Il Regolamento DORA (Digital Operational Resilience Act), invece, riguarda in modo specifico il settore finanziario, imponendo requisiti uniformi per la resilienza operativa e test obbligatori sulla sicurezza digitale. Entrambi i provvedimenti introducono elementi di accountability, tracciabilità e obbligo di notifica che le aziende devono recepire con prontezza.
Infine, l’AI Act, in fase avanzata di attuazione, pur non essendo centrato sulla sicurezza informatica in senso stretto, impone requisiti di robustezza, trasparenza e auditabilità ai sistemi di intelligenza artificiale ad alto rischio, alcuni dei quali saranno direttamente coinvolti in attività di sicurezza, monitoraggio e difesa. La convergenza tra AI governance e cybersecurity sarà uno dei fronti regolatori più critici del prossimo triennio.
Scenari futuri: tra quantum computing e sistemi di difesa autonomi
Guardando avanti, l’evoluzione delle minacce informatiche non può prescindere da due direttrici strategiche.

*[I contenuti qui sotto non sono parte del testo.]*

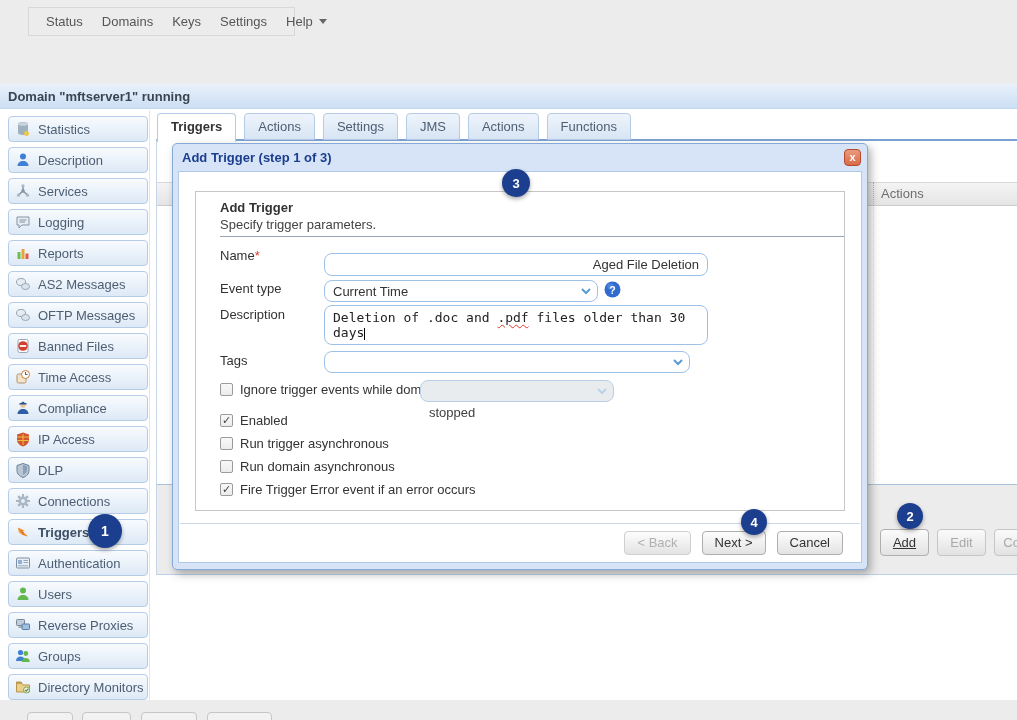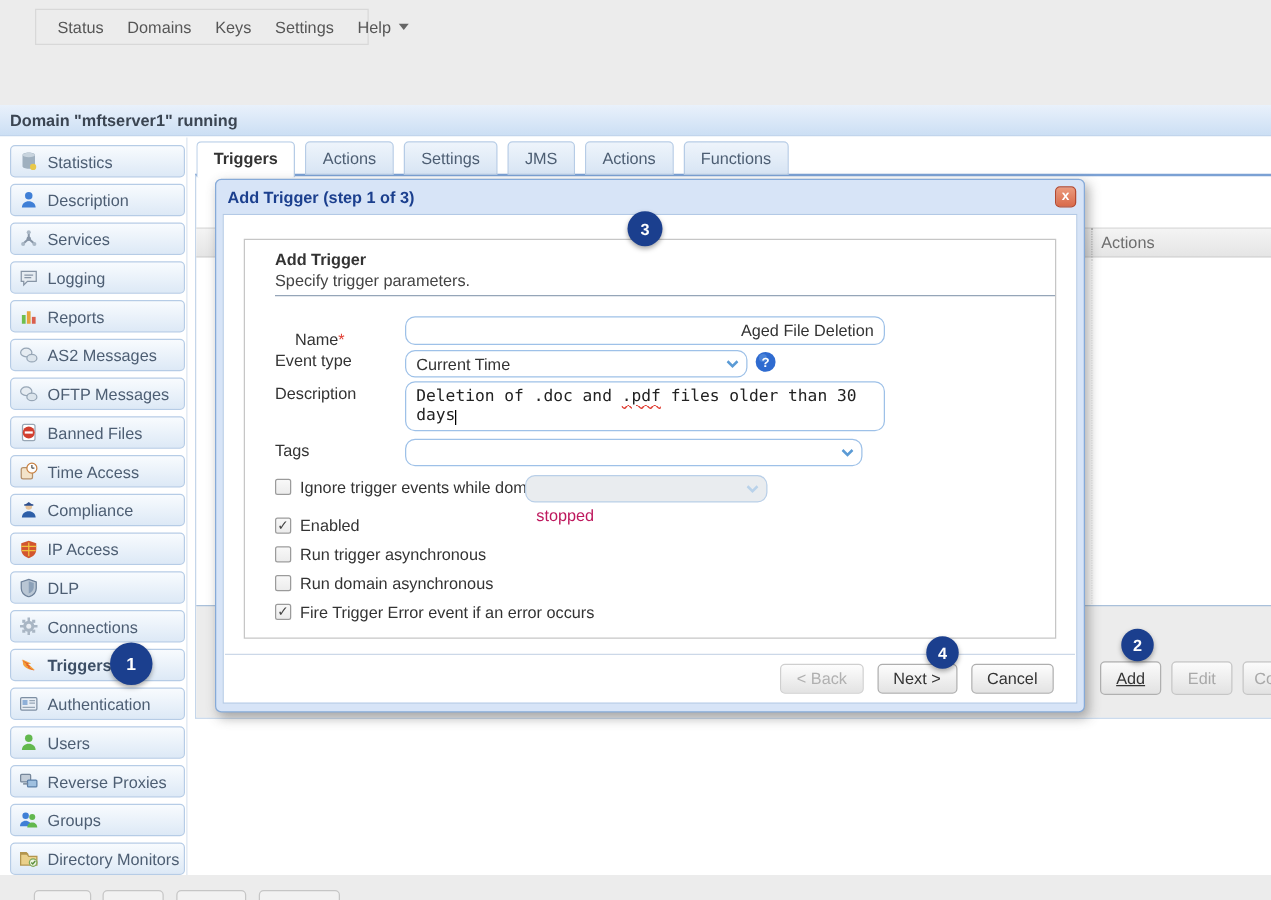"Name*" div.f-label { margin-left: 16px -> none; top: 72px -> 56px }
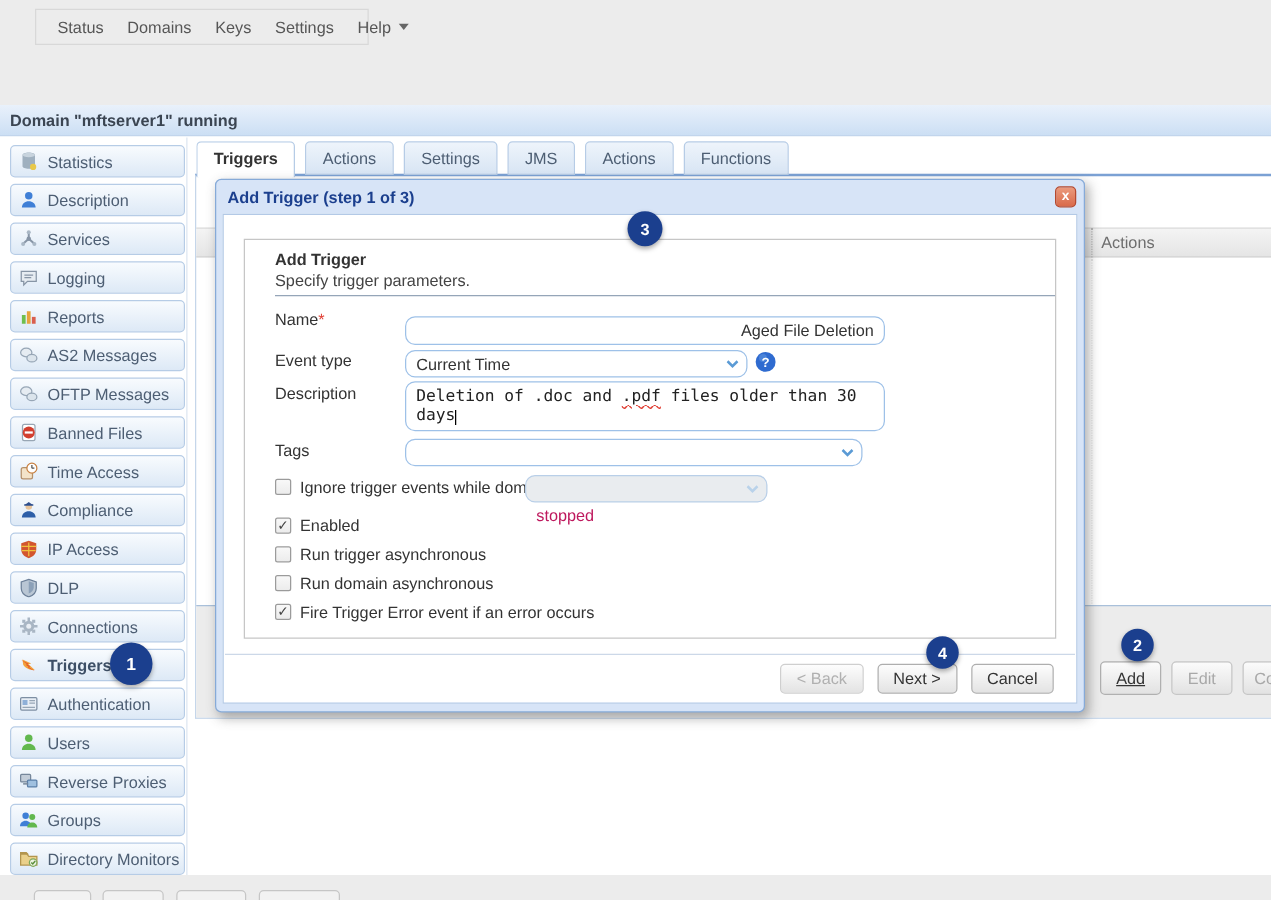"stopped" .combo.disabled .combo-text { color: #be185d -> #404040 }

La prima è rappresentata dal quantum computing, che nel medio termine potrebbe compromettere gli attuali sistemi crittografici. Se oggi è ancora un’ipotesi sperimentale, la cosiddetta “quantum advantage” potrebbe rendere obsoleti protocolli di sicurezza considerati sicuri, imponendo l’adozione della post-quantum cryptography, già oggetto di standardizzazione da parte del NIST.
La seconda direttrice riguarda lo sviluppo di sistemi di difesa autonomi, capaci di rispondere in tempo reale alle minacce senza intervento umano diretto. Questi sistemi, potenziati da AI generativa e agenti intelligenti, promettono una protezione proattiva, ma pongono anche interrogativi etici e di responsabilità legale in caso di azioni scorrette o impreviste. Lo scenario che ci attende è ibrido: tra cybercrime-as-a-service e difese autonome, tra attacchi invisibili e regolamenti complessi. La sfida sarà trovare un equilibrio tra innovazione tecnologica, resilienza operativa e responsabilità collettiva.